Fábio G. Teixeira, Miguel M. Carvalho, Andreia Neves-Carvalho, Krishna M. Panchalingam, Leo A. Behie, Luísa Pinto, Nuno Sousa, António J. Salgado

Abstract

It was recently shown that the conditioned media (CM) of Human Umbilical Cord Perivascular Cells (HUCPVCs), a mesenchymal progenitor population residing within the Wharton Jelly of the umbilical cord, was able to modulate in vitro the survival and viability of different neuronal and glial cells populations. In the present work, we aimed to assess if the secretome of HUCPVCs is able to 1) induce the differentiation of human telencephalon neural precursor cells (htNPCs) in vitro, and 2) modulate neural/glial proliferation, differentiation and survival in the dentate gyrus (DG) of adult rat hippocampus.

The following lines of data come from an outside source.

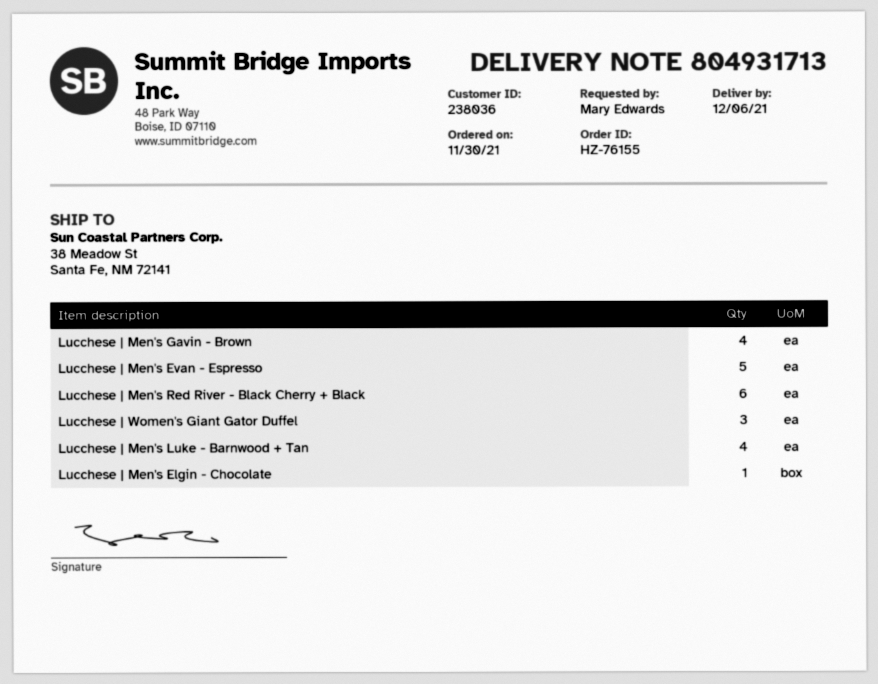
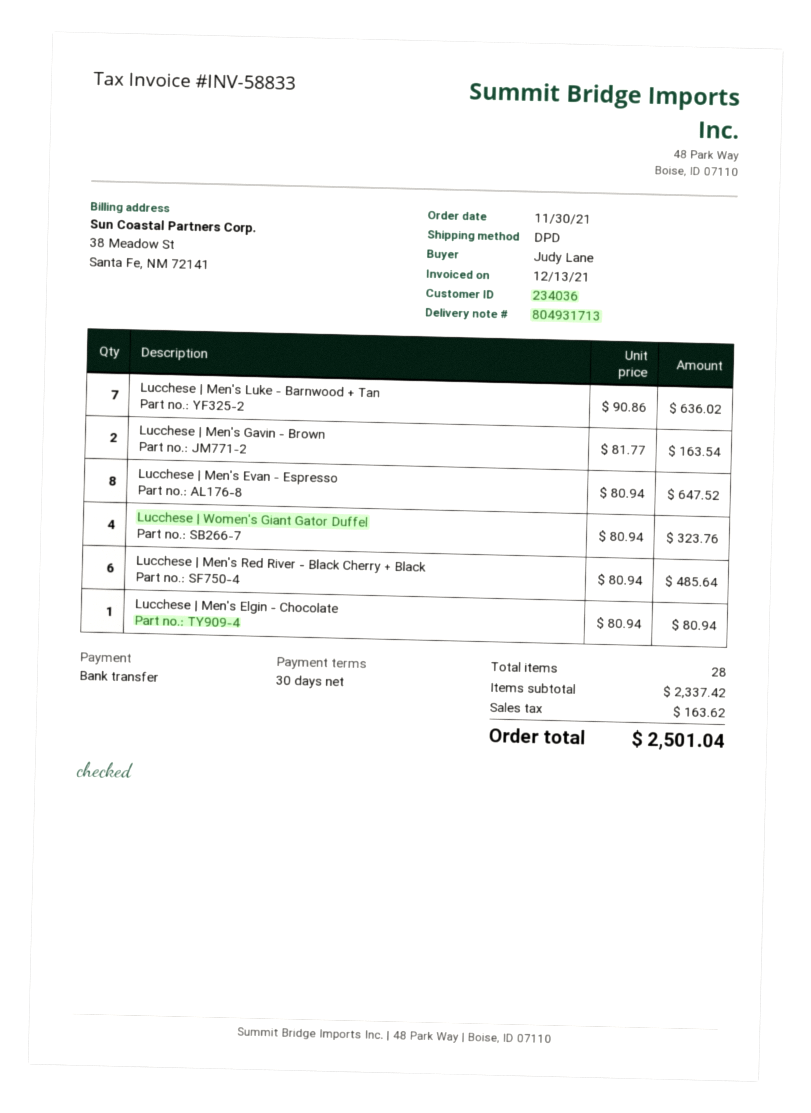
customer number: 238036 -> 234036
ordered by: Mary Edwards -> Judy Lane
Lucchese | Men's Gavin - Brown: 4 -> 2
Lucchese | Men's Evan - Espresso: 5 -> 8
Lucchese | Women's Giant Gator Duffel: 3 -> 4
Lucchese | Men's Luke - Barnwood + Tan: 4 -> 7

For this purpose, two separate experimental setups were performed: 1) htNPCs were incubated with HUCPVCs-CM for 5 days after which neuronal differentiation was assessed and, 2) HUCPVCs, or their respective CM, were injected into the DG of young adult rats and their effects assessed 7 days later. Results revealed that the secretome of HUCPVCs was able to increase neuronal cell differentiation in vitro; indeed, higher densities of immature (DCX(+) cells) and mature neurons (MAP-2(+) cells) were observed when htNPCs were incubated with the HUCPVCs-CM. Additionally, when HUCPVCs and their CM were injected in the DG, results revealed that both cells or CM were able to increase the endogenous proliferation (BrdU(+) cells) 7 days after injection. It was also possible to observe an increased number of newborn neurons (DCX(+) cells), upon injection of HUCPVCs or their respective CM. Finally western blot analysis revealed that after CM or HUCPVCs transplantation, there was an increase of fibroblast growth factor-2 (FGF-2) and, to a lesser extent, of nerve growth factor (NGF) in the DG tissue. Concluding, our results have shown that the transplantation of HUCPVCs or the administration of their secretome were able to potentiate neuronal survival and differentiation in vitro and in vivo.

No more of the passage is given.